(Before-and-after change data)
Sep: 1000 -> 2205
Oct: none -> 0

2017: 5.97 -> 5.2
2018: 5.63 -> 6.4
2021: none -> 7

---

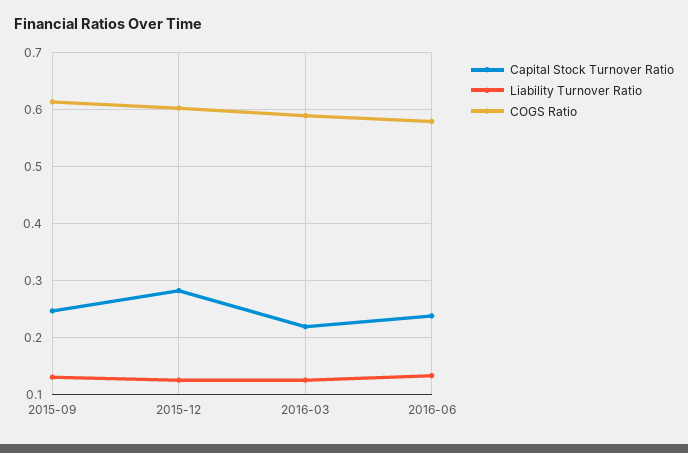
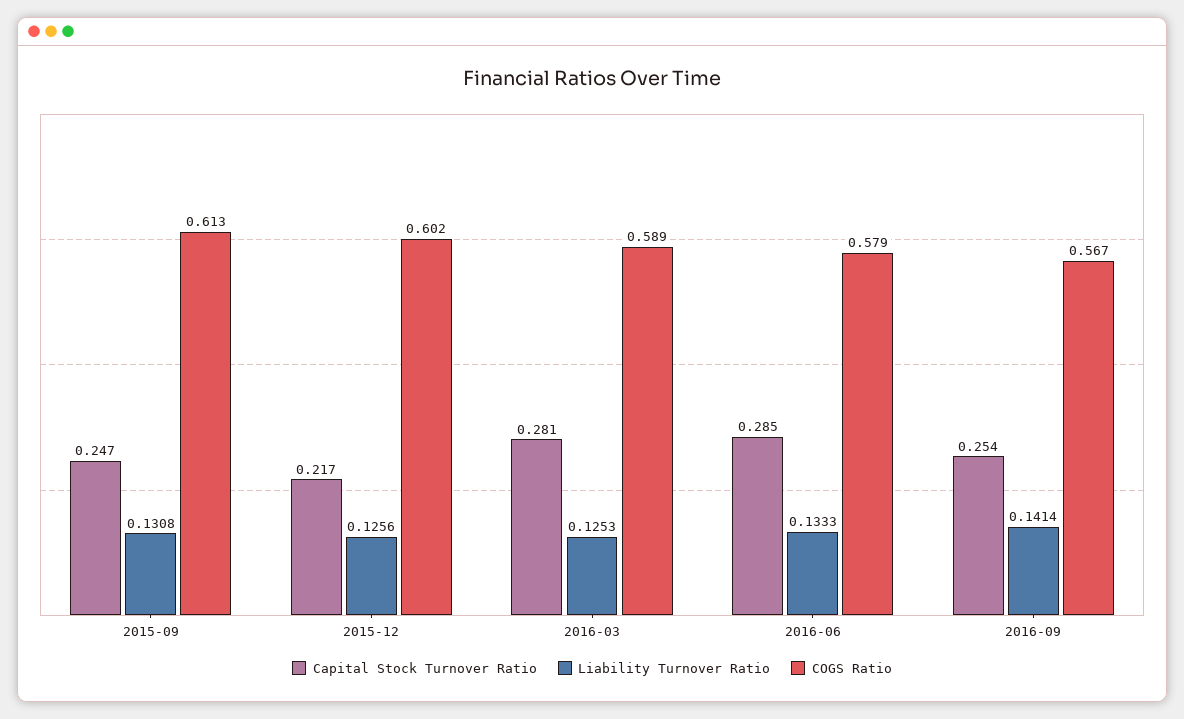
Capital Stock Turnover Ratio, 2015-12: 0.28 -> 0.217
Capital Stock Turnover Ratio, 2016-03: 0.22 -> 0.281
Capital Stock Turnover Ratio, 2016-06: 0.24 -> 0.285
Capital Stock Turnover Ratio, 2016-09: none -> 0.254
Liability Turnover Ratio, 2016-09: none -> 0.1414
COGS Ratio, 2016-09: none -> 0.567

* * *

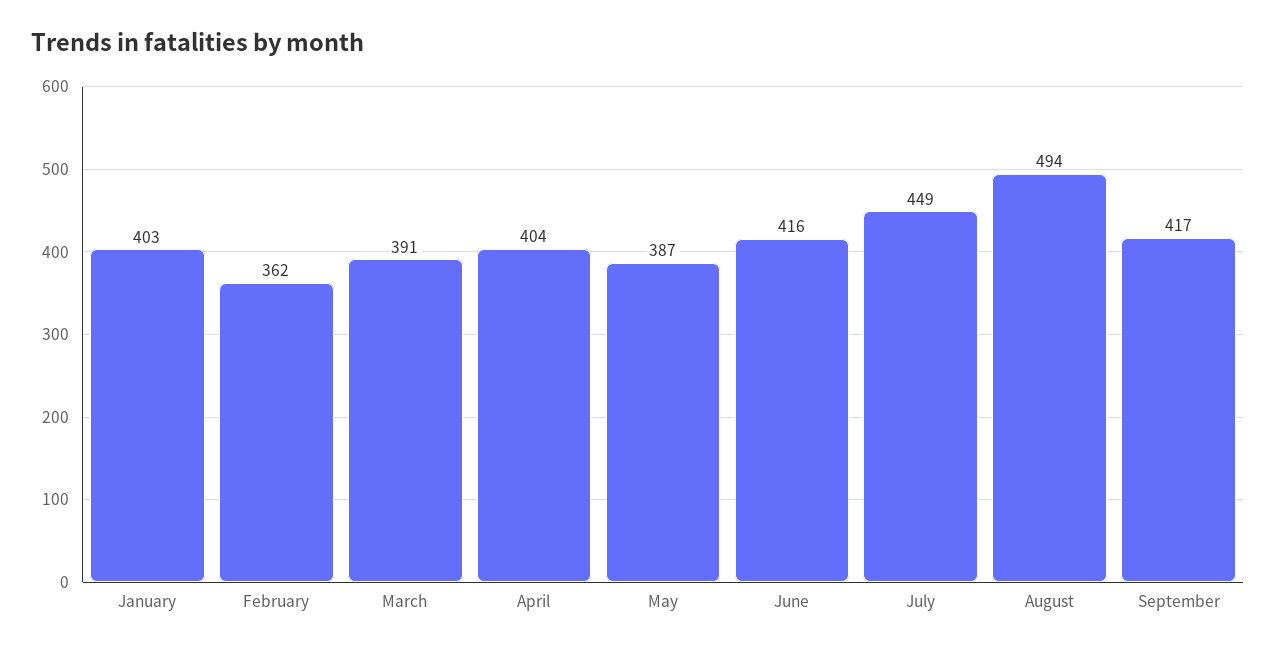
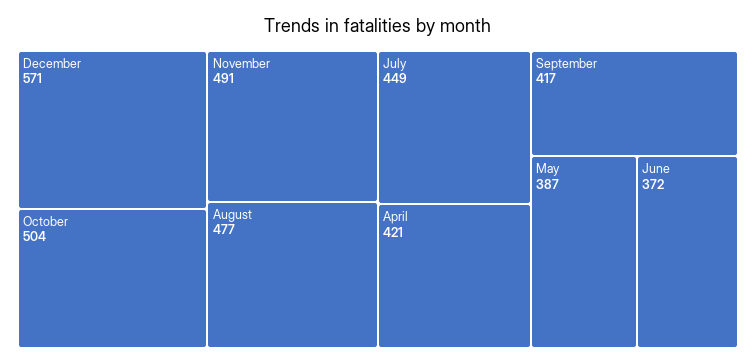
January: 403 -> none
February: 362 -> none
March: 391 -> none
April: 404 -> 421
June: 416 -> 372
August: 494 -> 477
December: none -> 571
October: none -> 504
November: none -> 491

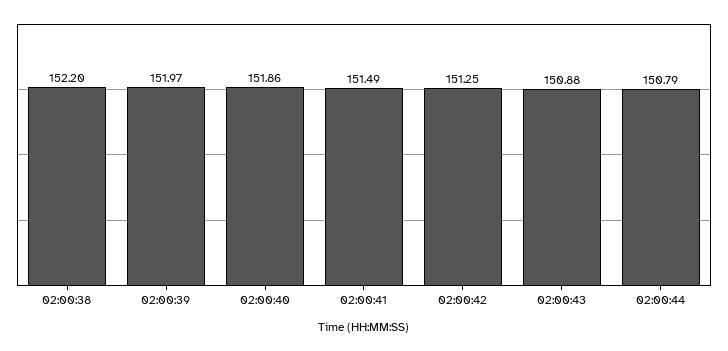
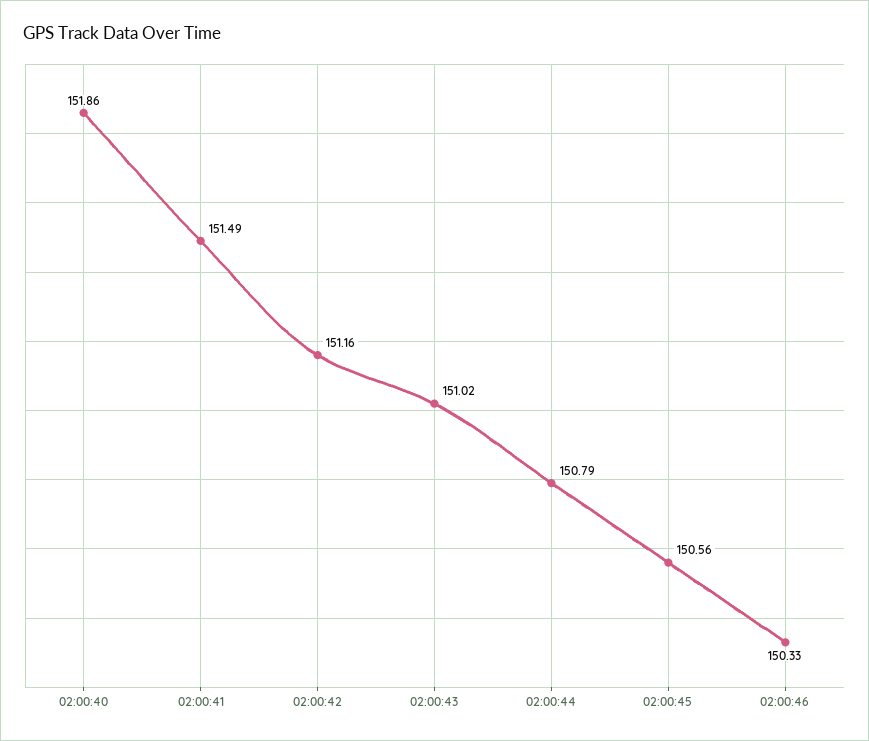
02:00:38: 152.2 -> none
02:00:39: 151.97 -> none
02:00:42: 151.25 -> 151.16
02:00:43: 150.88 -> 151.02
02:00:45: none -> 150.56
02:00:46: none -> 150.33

TASK BRIEF
Give back the records above exactly, limited to the lines between the one holding "Capital Stock Turnover Ratio, 2016-03: 0.22" and the one holding "COGS Ratio, 2016-09: none -> 0.567", inclusive.

SOLUTION FOR THIS PROBLEM
Capital Stock Turnover Ratio, 2016-03: 0.22 -> 0.281
Capital Stock Turnover Ratio, 2016-06: 0.24 -> 0.285
Capital Stock Turnover Ratio, 2016-09: none -> 0.254
Liability Turnover Ratio, 2016-09: none -> 0.1414
COGS Ratio, 2016-09: none -> 0.567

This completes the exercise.